Replying to main opposition New Democracy President Kyriakos Mitsotakis, who had preceded him, Tsipras slammed him for being "divisive and offensive" and accused him of lacking arguments to support his positions. He also strongly criticised the main opposition leader's failure to condemn attacks targeting MPs that supported the Prespes Agreement.
"You did not find one word of condemnation...you attempted instead to address us with language
targeting those that have a different opinion on a crucial national issue," Tsipras said.
targeting those that have a different opinion on a crucial national issue," Tsipras said.
He also accused Mitsotakis of shifting his position once he realised that the government had negotiated a deal in which all of Greece's crucial and critical negotiating positions up until that time had been accepted, and of suddenly discovering that the main problem was the "granting of language and ethnicity". When the note verbale from Skopje explicitly stated that the Agreement does not refer to ethnicity but nationality and that the language was 'Slavic', the main opposition "discovered the oxymoron that we are conceding 'nationhood'..." Tsipras added.
"The thousands of protestors that gathered outside parliament the other day... if you asked any one of them they would tell you they are protesting over the name, not the language or citizenshiop nor about the peaches," the prime minister said.

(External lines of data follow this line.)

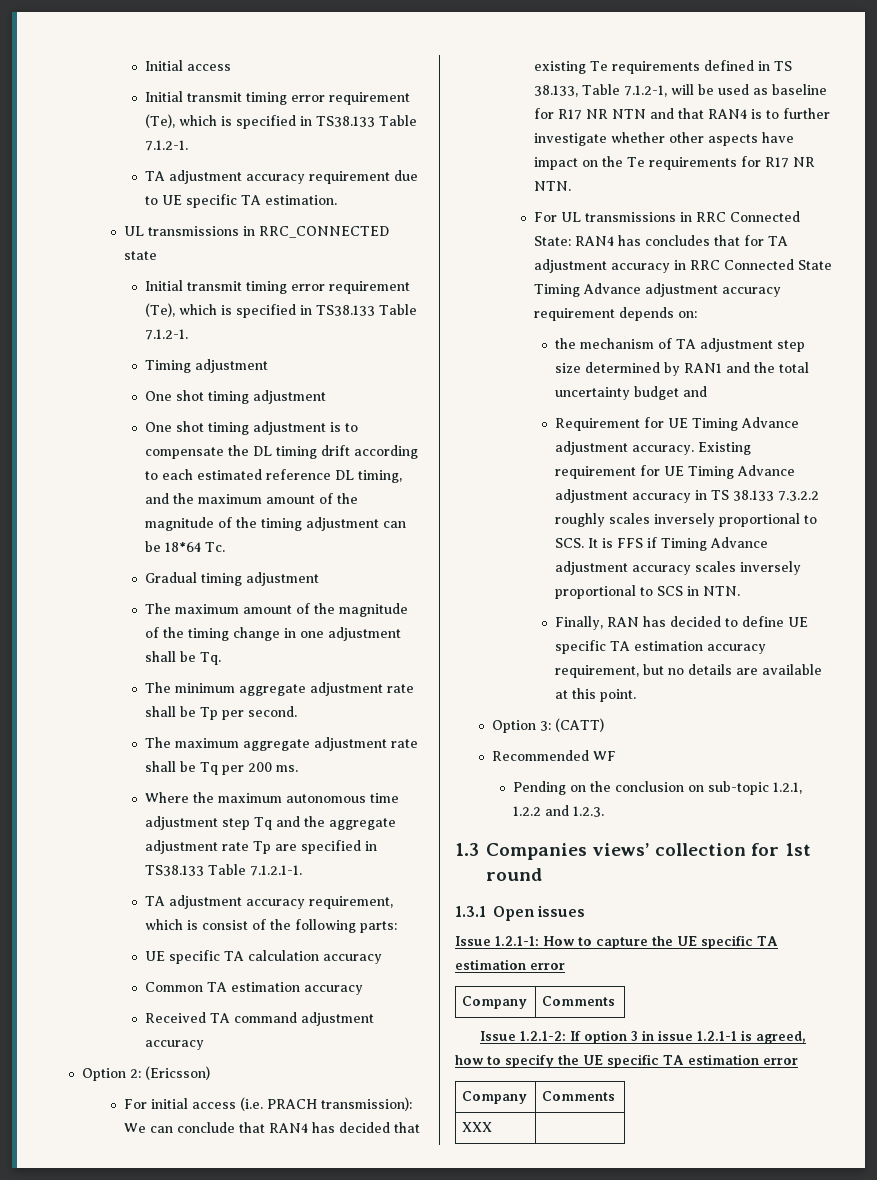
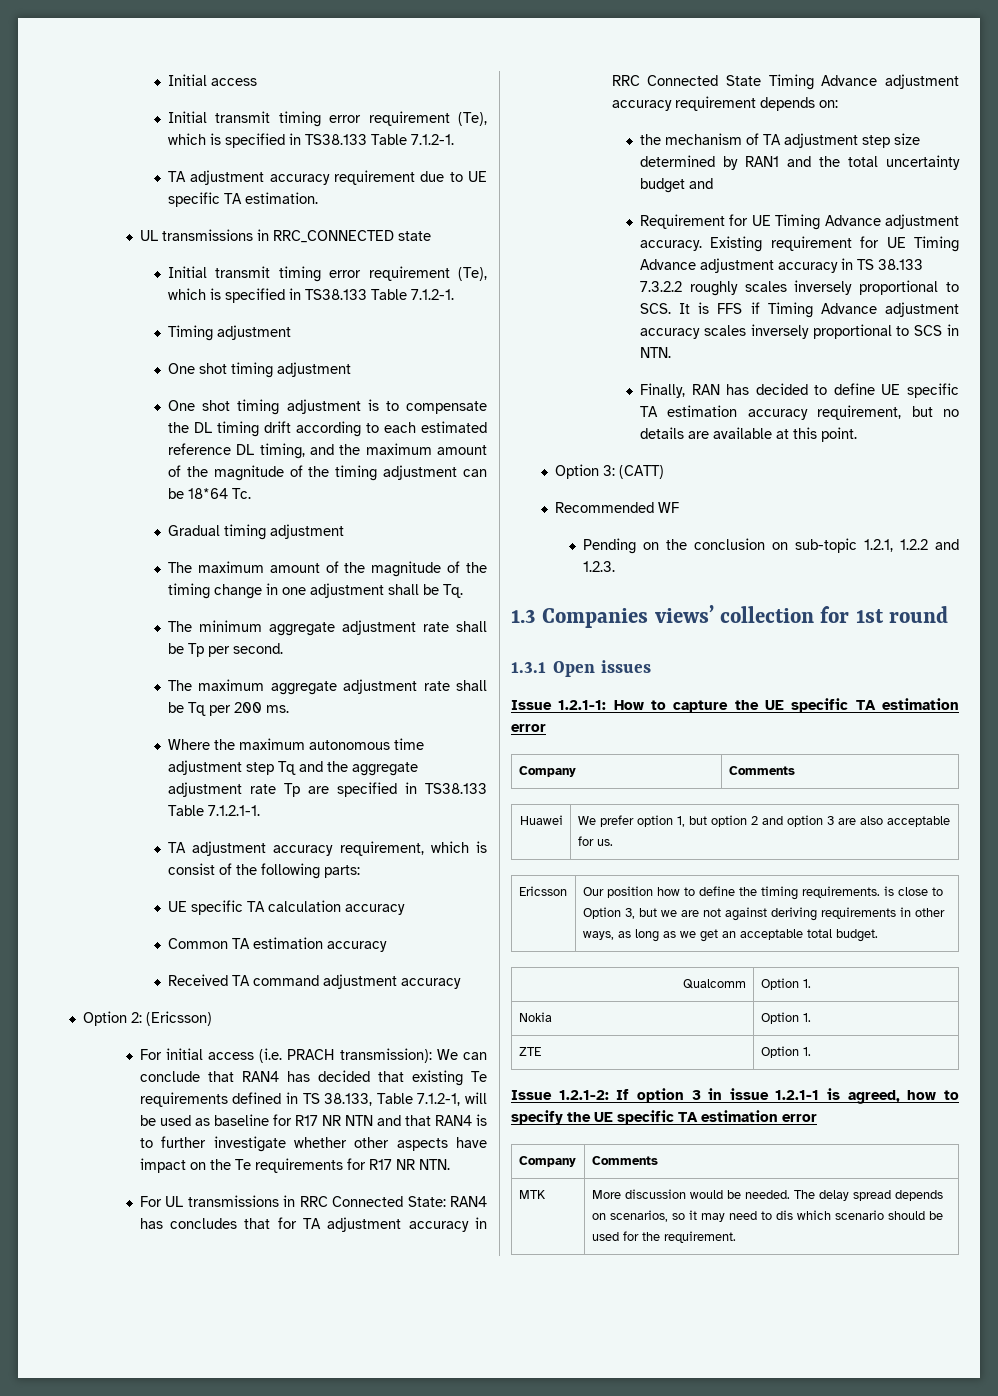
+ Huawei | We prefer option 1, but option 2 and option 3 are also acceptable for us.
+ Ericsson | Our position how to define the timing requirements. is close to Option 3, but we are not against deriving requirements in other ways, as long as we get an acceptable total budget.
+ Qualcomm | Option 1.
+ Nokia | Option 1.
+ ZTE | Option 1.
- XXX |
+ MTK | More discussion would be needed. The delay spread depends on scenarios, so it may need to dis which scenario should be used for the requirement.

The Greek people deserved to know the truth about a national problem that had plagued the Balkans for three decades and "deprived us all these years of valuable diplomatic capital," Tsipras noted. Thirty years of inertia and procrastination "that has become a foreign policy dogma" in Greece, had resulted in constant diplomatic defeats and led to the recognition of FYROM with its constitutional name by more than 130 countries, including the US, Russia and China.

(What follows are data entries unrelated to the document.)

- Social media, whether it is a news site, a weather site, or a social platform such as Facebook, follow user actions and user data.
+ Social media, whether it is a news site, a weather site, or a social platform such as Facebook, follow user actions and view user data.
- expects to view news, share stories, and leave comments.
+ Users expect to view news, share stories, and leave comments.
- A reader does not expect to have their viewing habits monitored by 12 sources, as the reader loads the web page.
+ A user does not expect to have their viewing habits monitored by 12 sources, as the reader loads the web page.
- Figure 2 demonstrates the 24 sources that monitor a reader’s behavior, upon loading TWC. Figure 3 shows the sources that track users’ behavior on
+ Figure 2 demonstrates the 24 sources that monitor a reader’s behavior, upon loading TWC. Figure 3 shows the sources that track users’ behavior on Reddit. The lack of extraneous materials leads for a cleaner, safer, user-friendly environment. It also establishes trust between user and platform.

In addition to the risk of losing the name 'Macedonia', Greece also risked losing a large part of its history through an unprecedented "hijacking" of the history, cultural heritage and symbols of Macedonia, which were in inalienable part of ancient Greek heritage, Tsipras pointed out.
The "nationalist paroxysm" in the early '90s created a climate in public opinion, which had culminated "in the maximalist position agreed during the 1992 Council of the Political Leaders, regarding the non-use of the term Macedonia or any derivative of this by the neighbouring country," he noted, which had fed "the fantasies of many" but was never implemented by the governments that followed, either in their foreign policy or in the negotiations, including in the temporary name Former Yugoslav Republic of Macedonia (FYROM) established under the interim agreement and used for the next 25 years.
Addressing Mitsotakis, the prime minister pointed out that Greece's national position in support of a compound name for all uses dated back to 2007, three years after the US recognised FYROM with its constitutional name, and was continued by all subsequent governments, most notably in Bucharest in 2008 when Greece blocked FYROM's entry into NATO.
The handling of this victory by the same and later governments was "catastrophic", he added, leading to an unfavourable decision against Greece at the international court in 2011 and, in light of this, Skopje had not been prepared to discuss either changing its name erga omnes nor making any change to its constitution.
Tsipras said the present government had managed to get an agreement that was fully within the guidelines of the national policy since 2007, including a compound name with a geographical qualifier for all and every uses, including domestic use, amendments to the neighbouring country's constitution, removal of the terms 'Macedonia' and 'Macedonian' from public infrastructure, as well as protection for Greek tradition and the historic legacy of ancient Greek Macedonia.
"Your main problem is not the Agreement. Your main problem is SYRIZA and that I am the one bringing this agreement," he told the opposition parties opposing the agreement in parliament.